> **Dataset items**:

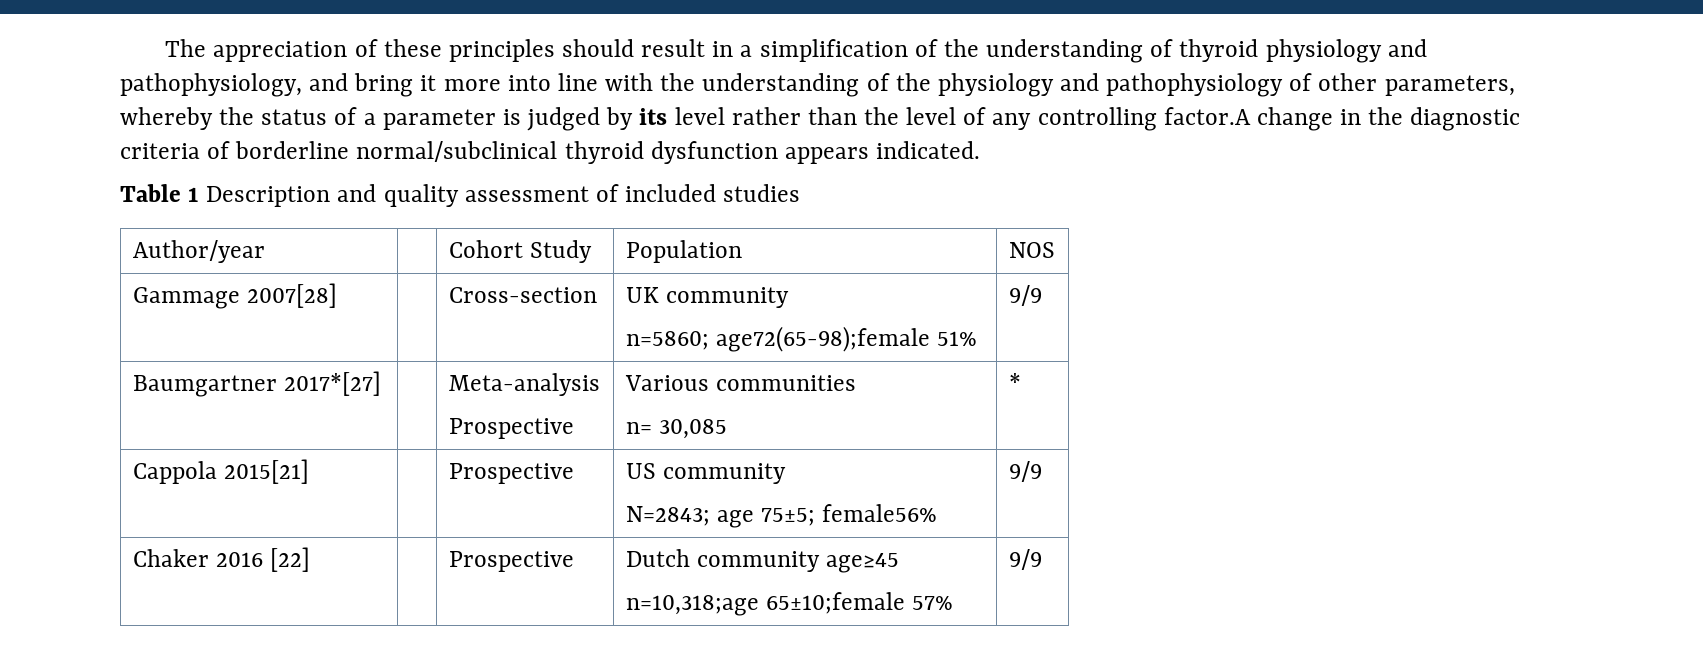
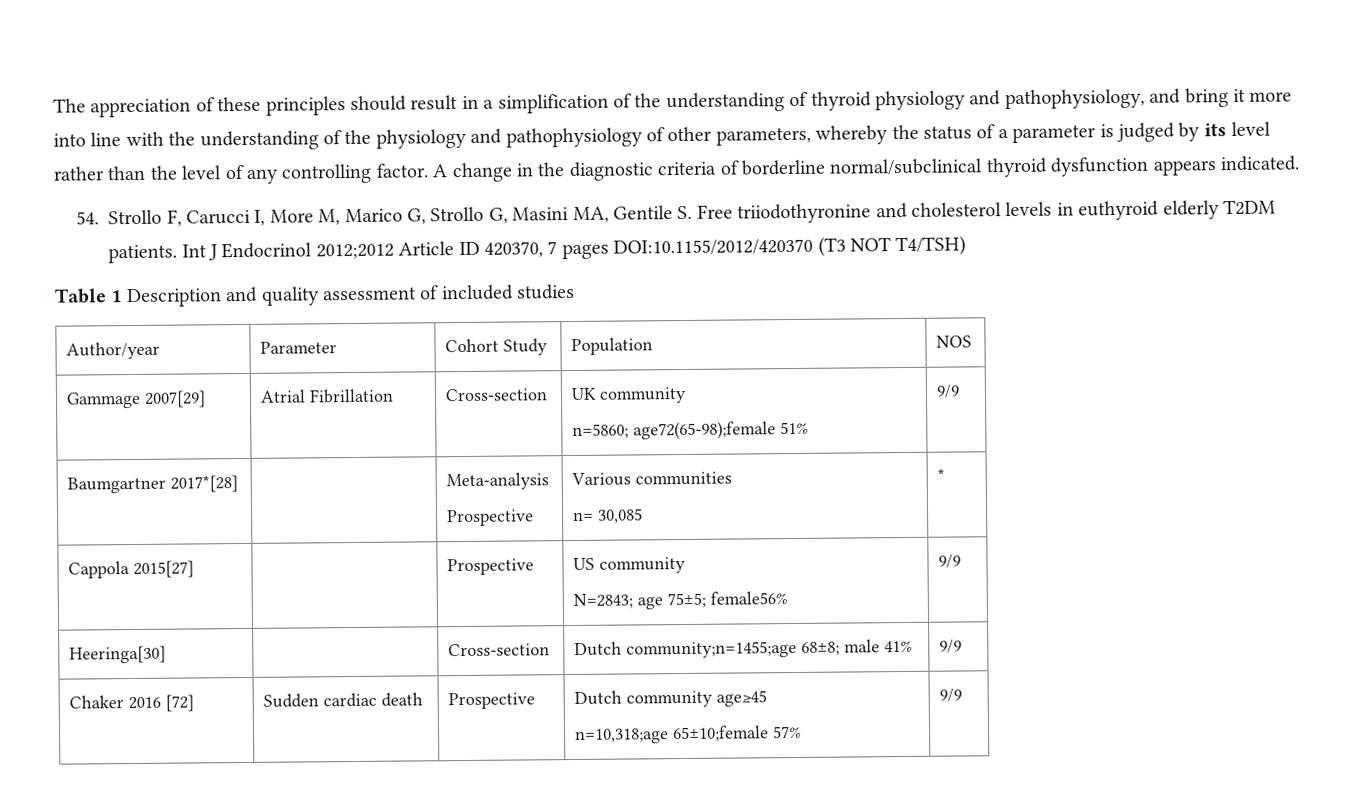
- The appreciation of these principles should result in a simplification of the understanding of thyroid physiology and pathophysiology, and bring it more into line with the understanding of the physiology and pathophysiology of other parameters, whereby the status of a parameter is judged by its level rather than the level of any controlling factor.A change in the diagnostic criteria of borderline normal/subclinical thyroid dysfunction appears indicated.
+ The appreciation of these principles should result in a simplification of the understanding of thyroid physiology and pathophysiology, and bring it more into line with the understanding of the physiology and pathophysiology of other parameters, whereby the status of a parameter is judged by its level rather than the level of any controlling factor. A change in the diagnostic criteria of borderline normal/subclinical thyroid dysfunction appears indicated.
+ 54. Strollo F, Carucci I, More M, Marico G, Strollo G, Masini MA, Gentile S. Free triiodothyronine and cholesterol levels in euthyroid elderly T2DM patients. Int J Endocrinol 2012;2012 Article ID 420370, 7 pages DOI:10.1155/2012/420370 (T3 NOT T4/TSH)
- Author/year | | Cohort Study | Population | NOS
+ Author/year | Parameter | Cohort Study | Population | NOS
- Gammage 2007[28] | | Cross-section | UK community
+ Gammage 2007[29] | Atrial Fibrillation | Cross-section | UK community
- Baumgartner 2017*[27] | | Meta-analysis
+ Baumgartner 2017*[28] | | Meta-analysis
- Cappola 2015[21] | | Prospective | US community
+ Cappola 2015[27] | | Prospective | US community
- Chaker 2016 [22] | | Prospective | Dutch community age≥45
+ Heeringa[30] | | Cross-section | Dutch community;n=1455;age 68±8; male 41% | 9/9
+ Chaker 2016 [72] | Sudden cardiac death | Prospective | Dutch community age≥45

> **What you will do**: Only the last part of the records is wanted. Repeat it exactly, beginning at the line containing "male 41% | 9/9" and ending at the final line.

> **Response area**:
+ Heeringa[30] | | Cross-section | Dutch community;n=1455;age 68±8; male 41% | 9/9
+ Chaker 2016 [72] | Sudden cardiac death | Prospective | Dutch community age≥45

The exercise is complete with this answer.